In your answer, set down the records below exactly as they stand, omitting pictures.

------------------------------------------------------------

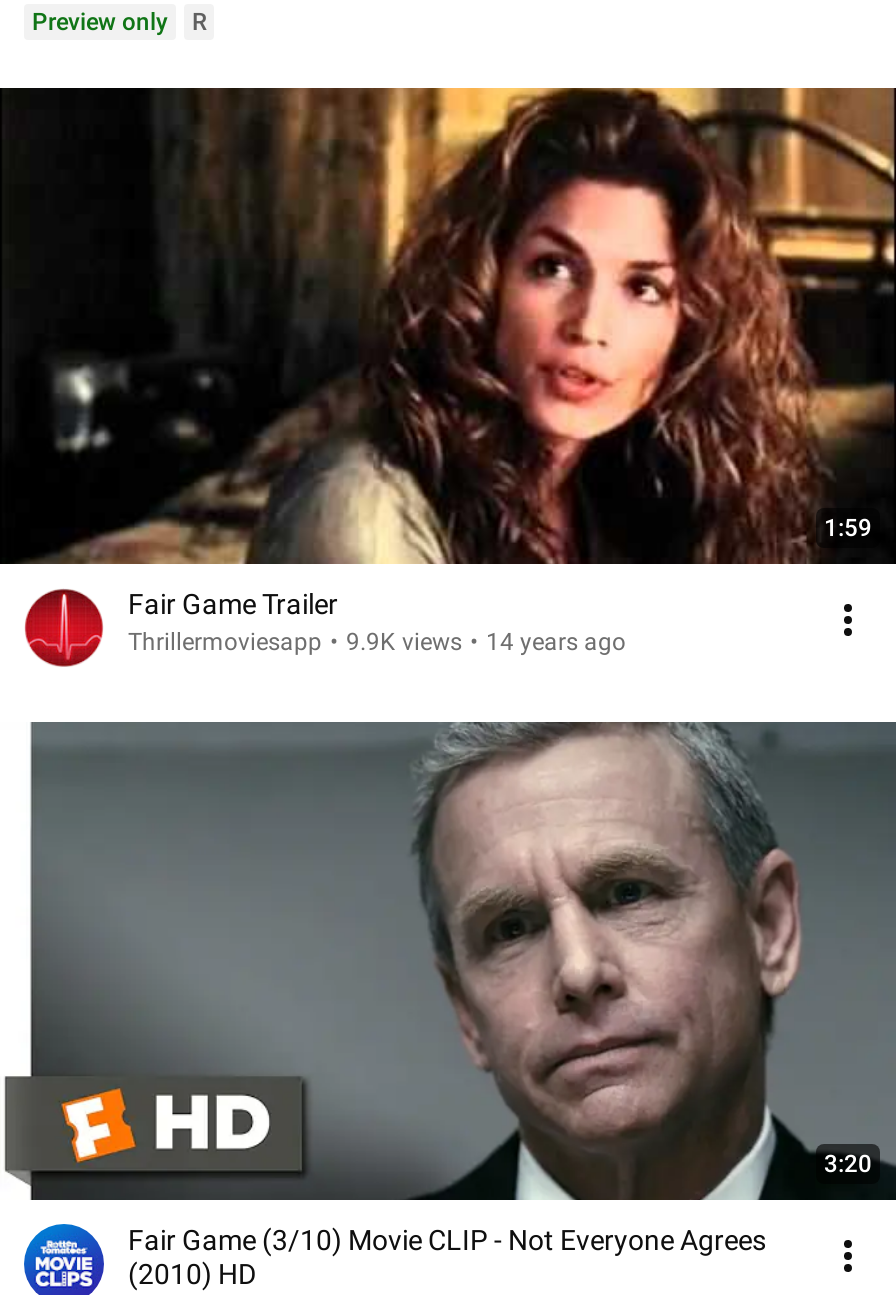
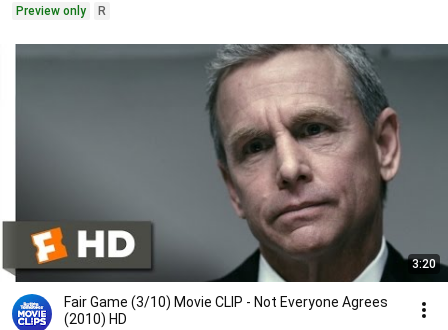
- [image]
- 1:59
- Fair Game Trailer
- Thrillermoviesapp • 9.9K views • 14 years ago

- [image]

------------------------------------------------------------

=== Response to the exercise ===
- [image]
- 1:59
- Fair Game Trailer
- Thrillermoviesapp • 9.9K views • 14 years ago

- [image]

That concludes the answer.